**TASK OBJECTIVE**
Your copy should hold the lines below from the first through the one that contains "total: 7250.88 -> 7864.38", each retyped exactly, and no pictures.

(Change listing data)
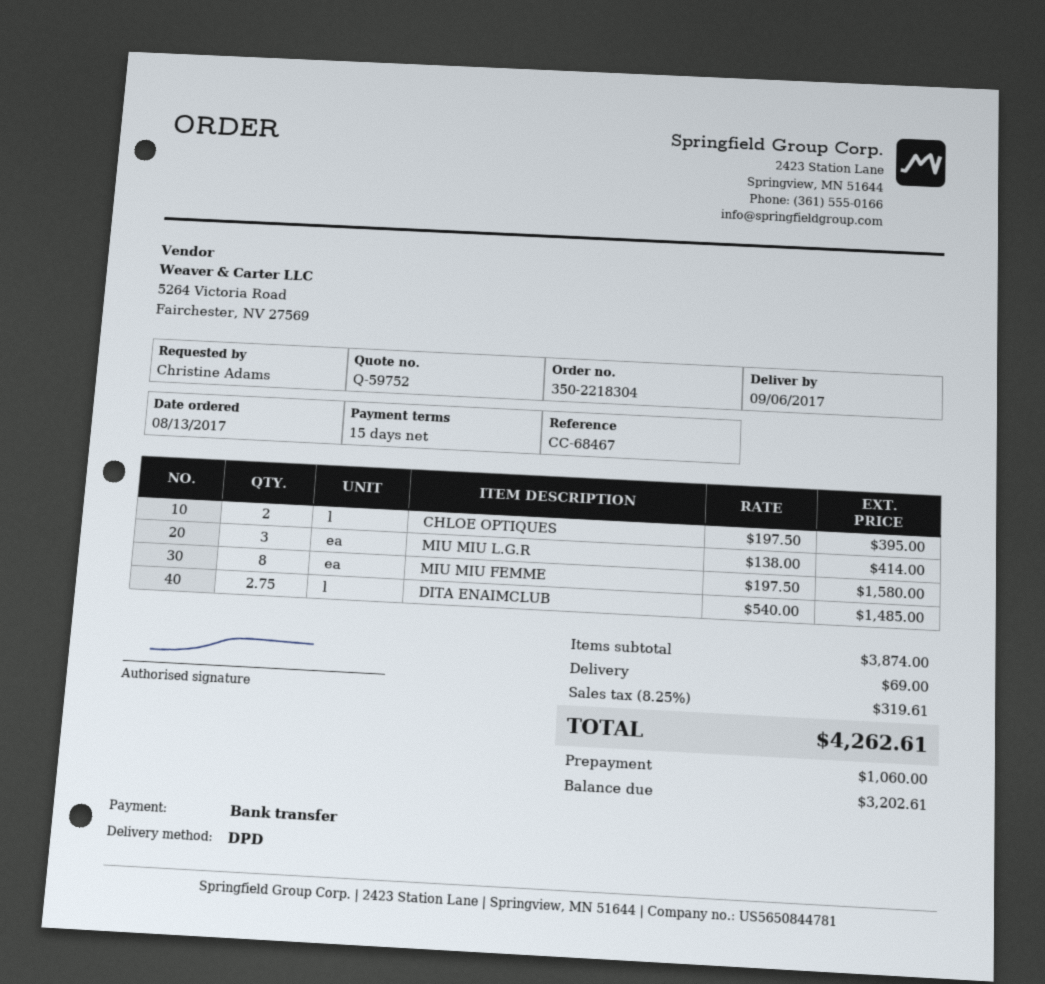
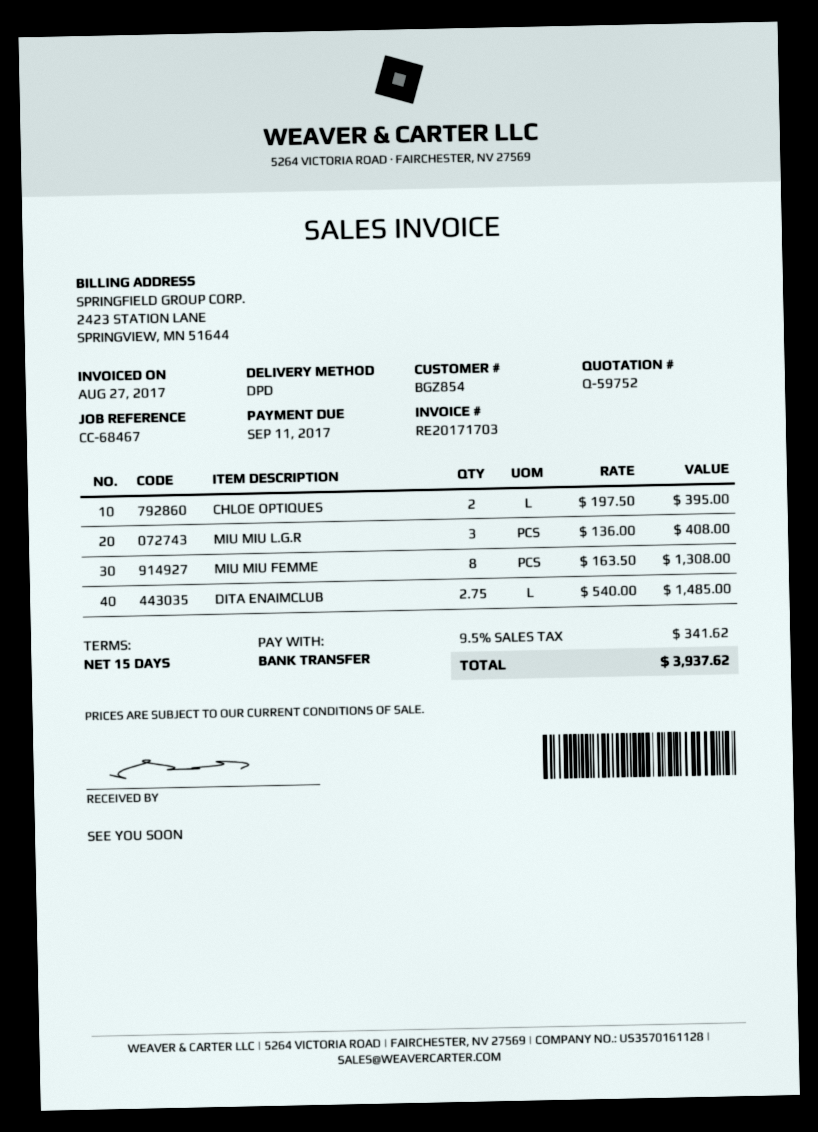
MIU MIU L.G.R: 3 x 138.00 = 414.00 -> 3 x 136.00 = 408.00
MIU MIU FEMME: 8 x 197.50 = 1580.00 -> 8 x 163.50 = 1308.00
shipping: 69.00 -> none
tax: 8.25% = 319.61 -> 9.5% = 341.62
total: 4262.61 -> 3937.62

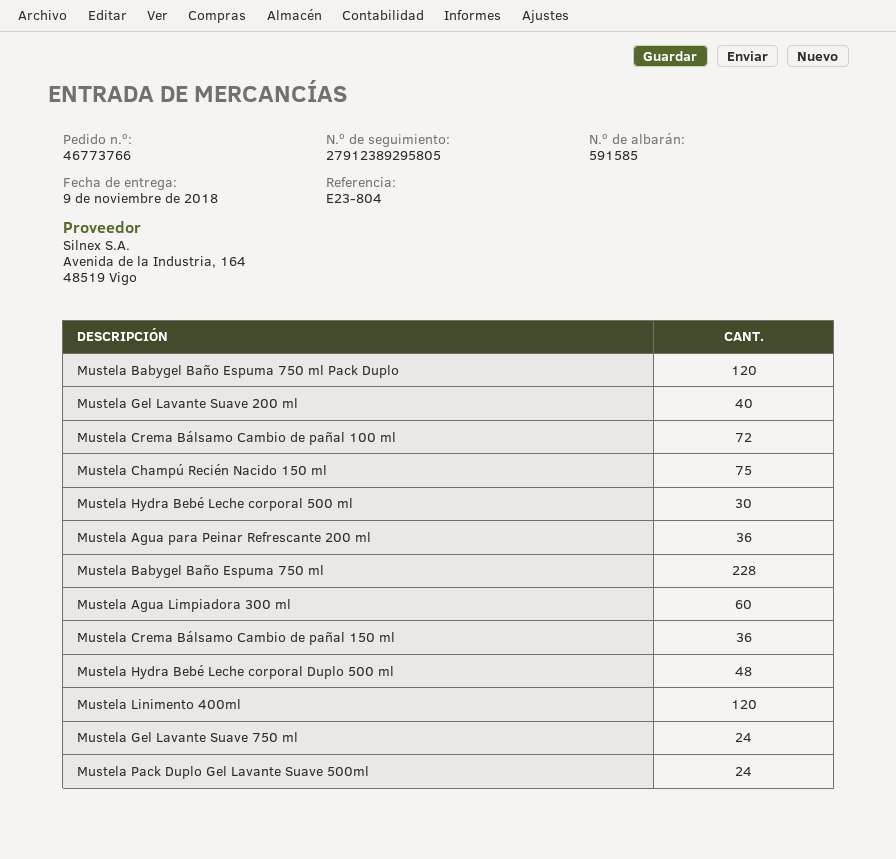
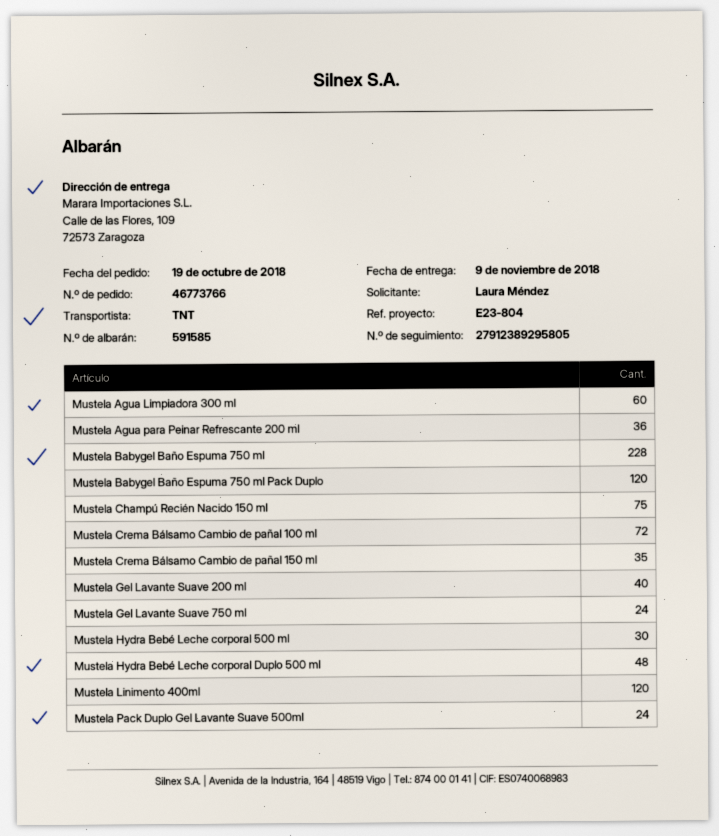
Mustela Crema Bálsamo Cambio de pañal 150 ml: 36 -> 35

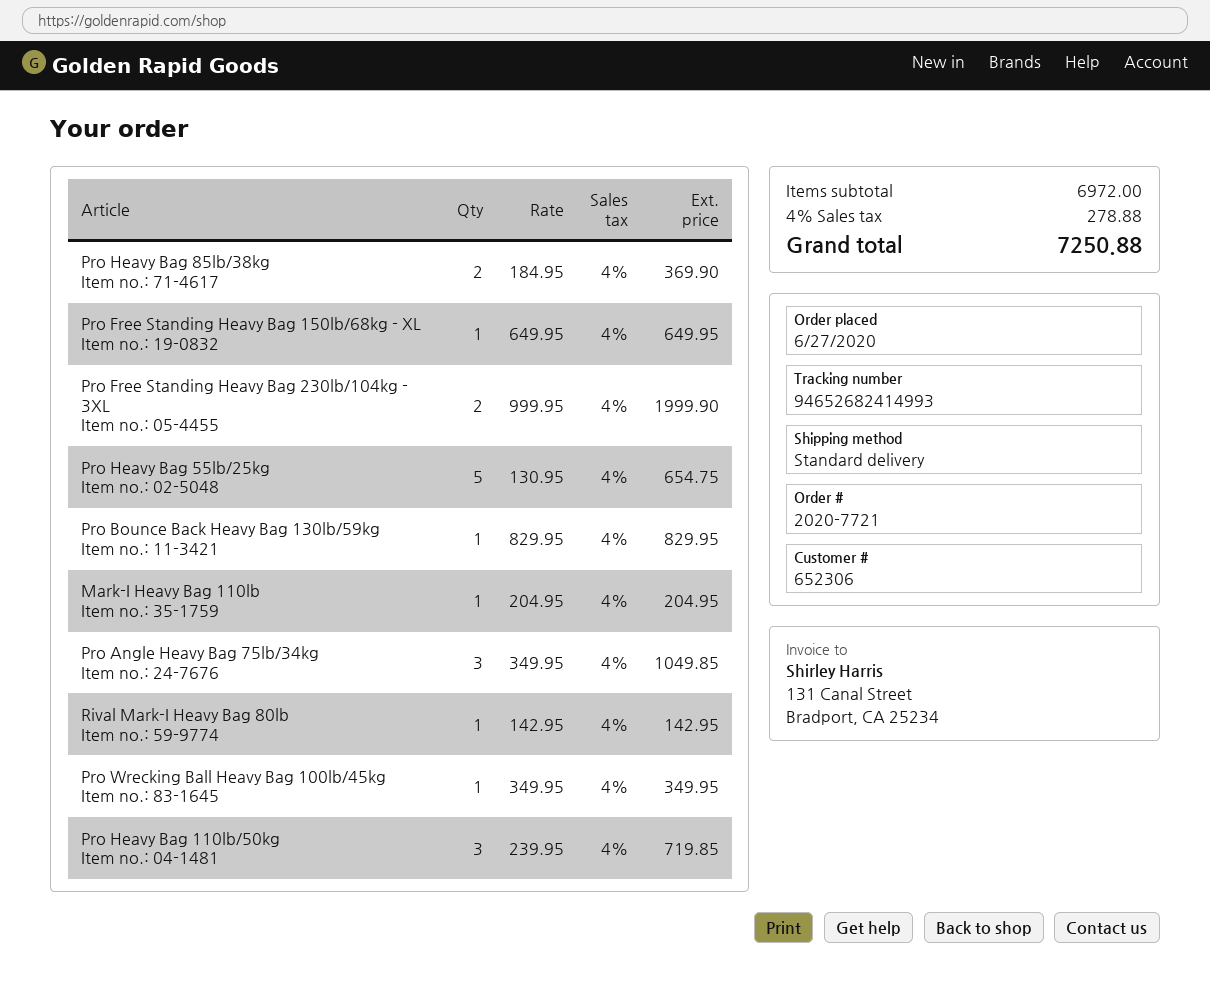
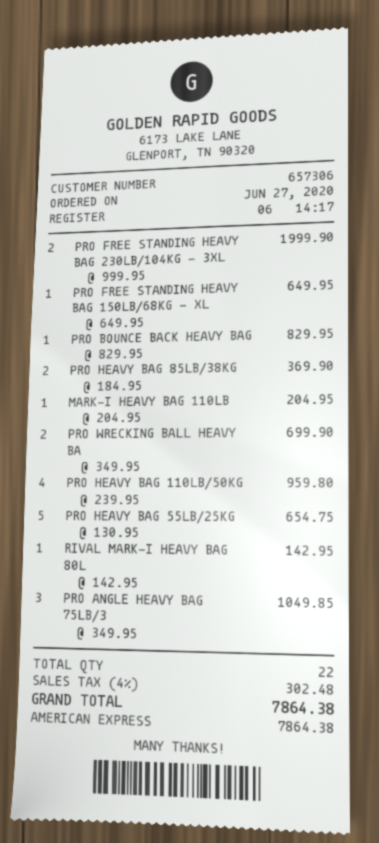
customer number: 652306 -> 657306
Pro Wrecking Ball Heavy Bag 100lb/45kg: 1 x 349.95 = 349.95 -> 2 x 349.95 = 699.90
Pro Heavy Bag 110lb/50kg: 3 x 239.95 = 719.85 -> 4 x 239.95 = 959.80
tax: 4% = 278.88 -> 4% = 302.48
total: 7250.88 -> 7864.38

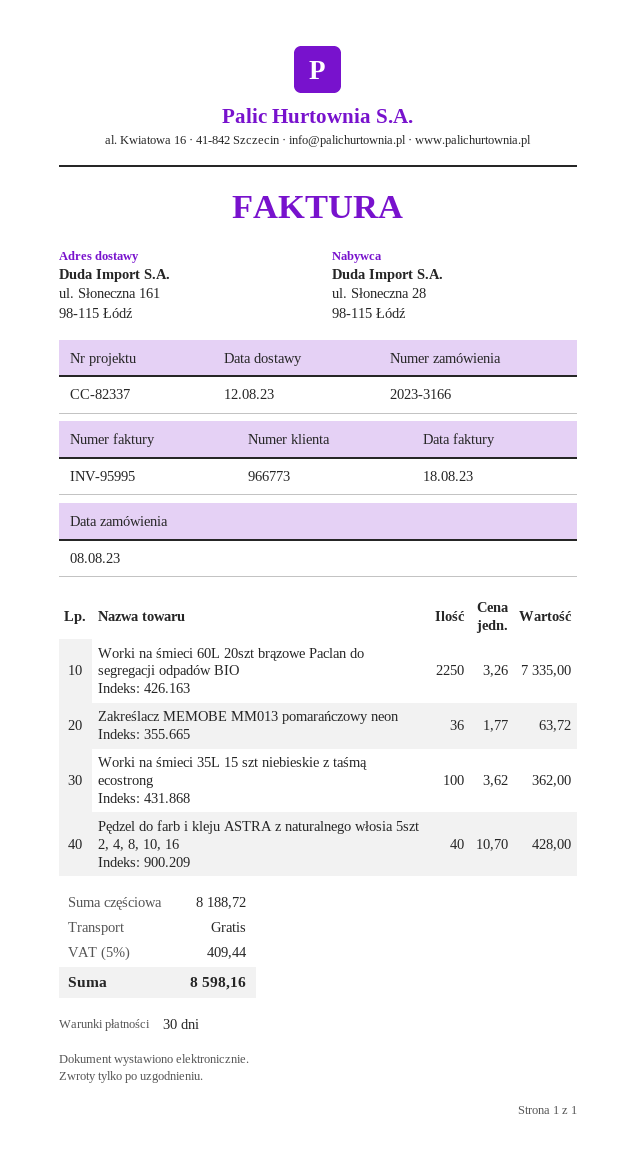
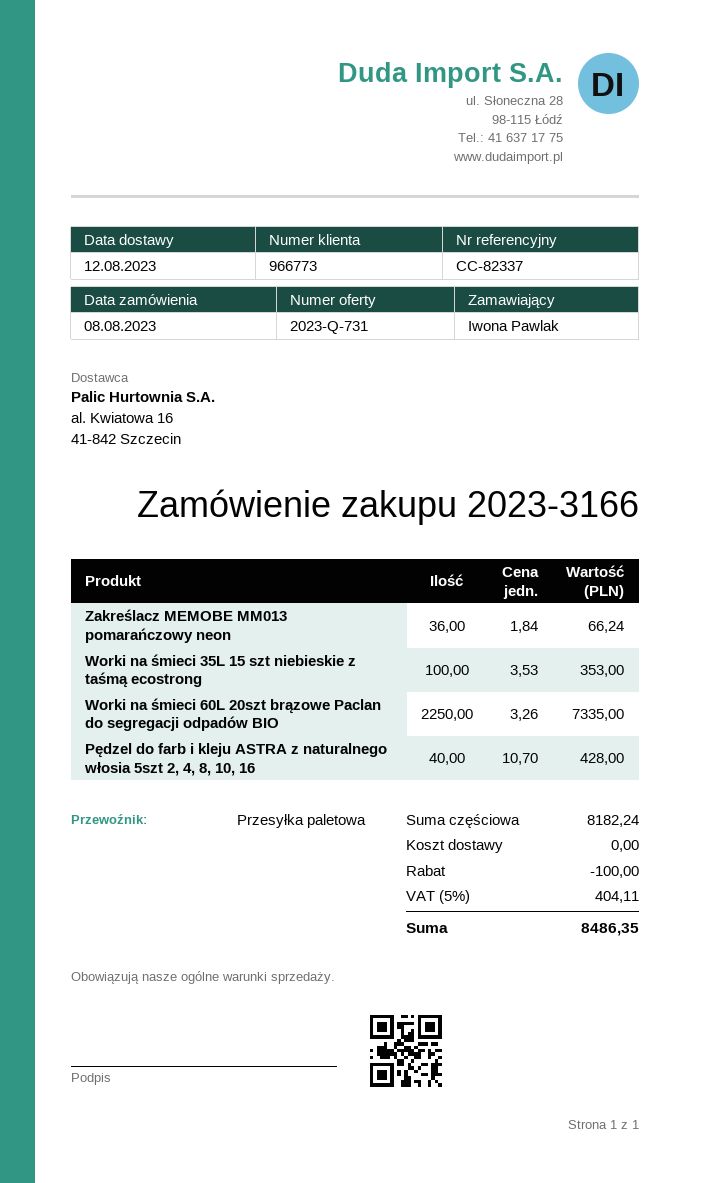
Zakreślacz MEMOBE MM013 pomarańczowy neon: 36 x 1.77 = 63.72 -> 36 x 1.84 = 66.24
Worki na śmieci 35L 15 szt niebieskie z taśmą ecostrong: 100 x 3.62 = 362.00 -> 100 x 3.53 = 353.00
subtotal: 8188.72 -> 8182.24
discount: none -> 100.00
tax: 5% = 409.44 -> 5% = 404.11
total: 8598.16 -> 8486.35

**RESPONSE**
MIU MIU L.G.R: 3 x 138.00 = 414.00 -> 3 x 136.00 = 408.00
MIU MIU FEMME: 8 x 197.50 = 1580.00 -> 8 x 163.50 = 1308.00
shipping: 69.00 -> none
tax: 8.25% = 319.61 -> 9.5% = 341.62
total: 4262.61 -> 3937.62

Mustela Crema Bálsamo Cambio de pañal 150 ml: 36 -> 35

customer number: 652306 -> 657306
Pro Wrecking Ball Heavy Bag 100lb/45kg: 1 x 349.95 = 349.95 -> 2 x 349.95 = 699.90
Pro Heavy Bag 110lb/50kg: 3 x 239.95 = 719.85 -> 4 x 239.95 = 959.80
tax: 4% = 278.88 -> 4% = 302.48
total: 7250.88 -> 7864.38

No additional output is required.